Dáil debates

Wednesday, 15 July 2015

Northern Ireland: Statements

 

3:35 pm

Photo of Clare DalyClare Daly (Dublin North, United Left) | Oireachtas source

I propose to share my time with Deputies Mick Wallace and Paul Murphy.

The discussion thus far shows that electoral considerations down here are more important to some Deputies than the actual reality on the ground in Northern Ireland. I am happy to talk about the situation there. I am privileged to be part of a cross-party group of Deputies and Senators who have taken it on themselves in the past while to engage in multiple visits to prisons of Northern Ireland, especially Maghaberry Prison, to deal with issues of injustice.
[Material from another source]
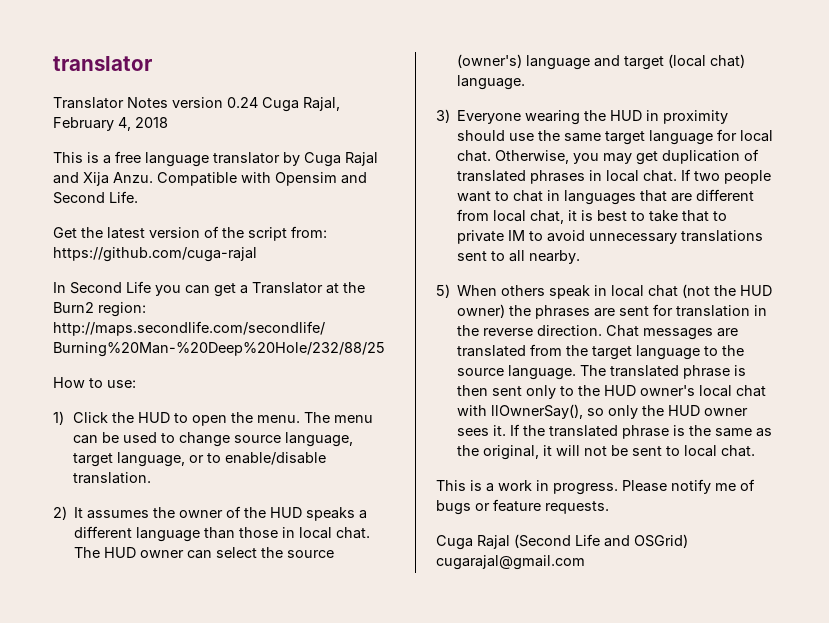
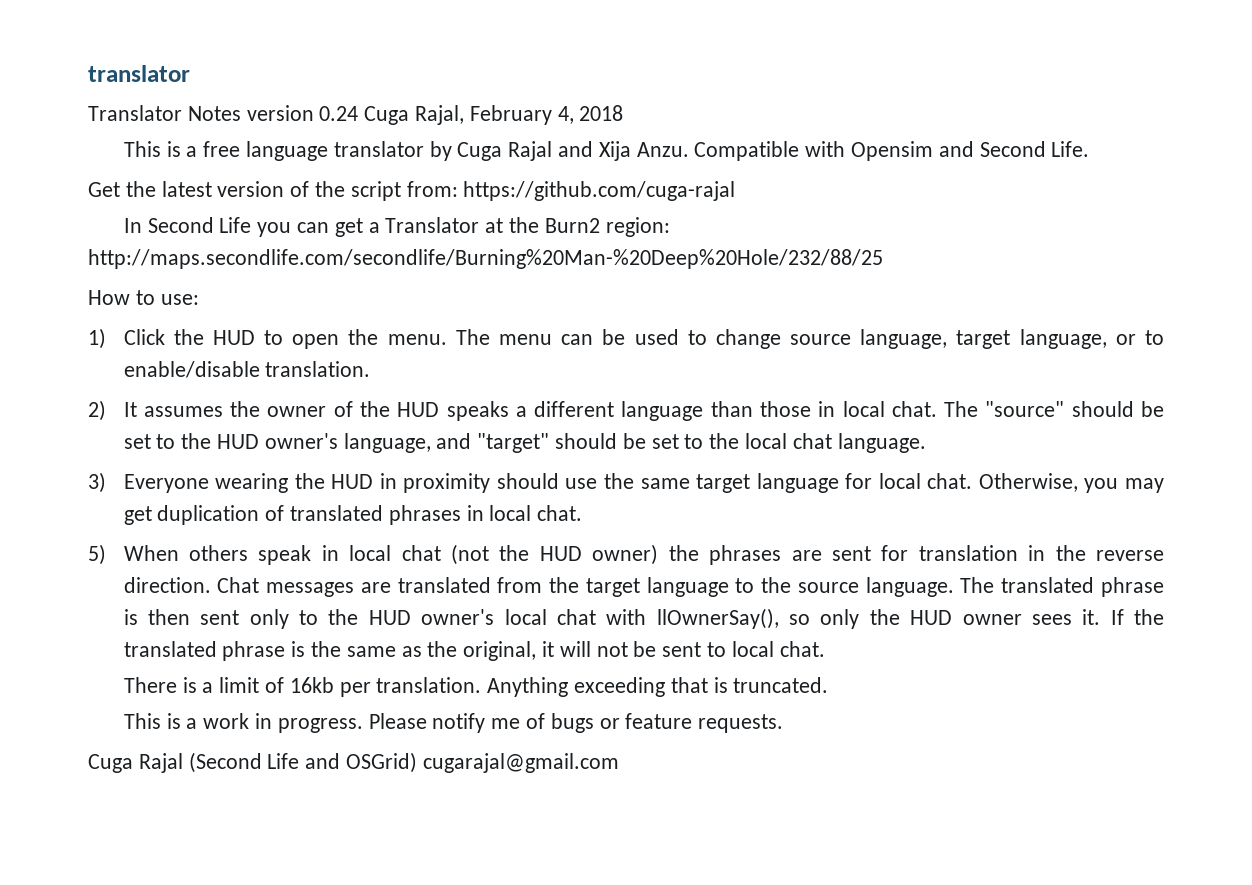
- The HUD owner can select the source (owner's) language and target (local chat) language.
+ The "source" should be set to the HUD owner's language, and "target" should be set to the local chat language.
- If two people want to chat in languages that are different from local chat, it is best to take that to private IM to avoid unnecessary translations sent to all nearby.
+ There is a limit of 16kb per translation. Anything exceeding that is truncated.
I highlight the failure of prison management to address the issues flowing from its failure to implement the stocktake of Maghaberry Prison agreement which is seriously destabilising in the North. I am beginning to wonder whether it wants a heavy price to be paid for it. We meet loyalist and Nationalist prisoners and, in some ways, their concerns are similar. Both groups believe they have nobody to represent them. Loyalist prisoners believe republican prisoners have everything their own way, that because of the peace process some voices in the nationalist community are now in the mainstream and that their issues are being addressed. One then meets republican prisoners who think heir views have been sold out on.

It is against that backdrop that we need to look at the scandal which has convulsed Northern society in recent weeks, with the revelations in the NAMA scandal. To my mind, what we have in Northern Ireland is an unusual arrangement, a dysfunctional society which operates in a sort of sectarian balancing act, with both groups claiming to represent the viewpoint of their community, but actually ordinary people in both communities are being left behind. When revelations come into the public domain about the upper echelons of the Northern political system being linked with big business and massive profiteering at the expense of the taxpayer, that is going to have political ramifications. It is a small part of the island and I honestly wonder how such behaviour could have gone unnoticed. The only answer I can give is that it did not go unnoticed but that perhaps people on both sides of the sectarian divide, diplomatically in Britain or the South, felt it was better to have certain people in place rather than have the process undermined. If that is the case, it is a very dangerous and unhelpful attitude. It is quite clear that Northern politicians have been very involved in the NAMA scandal from the beginning, despite the protestations of Coulter today.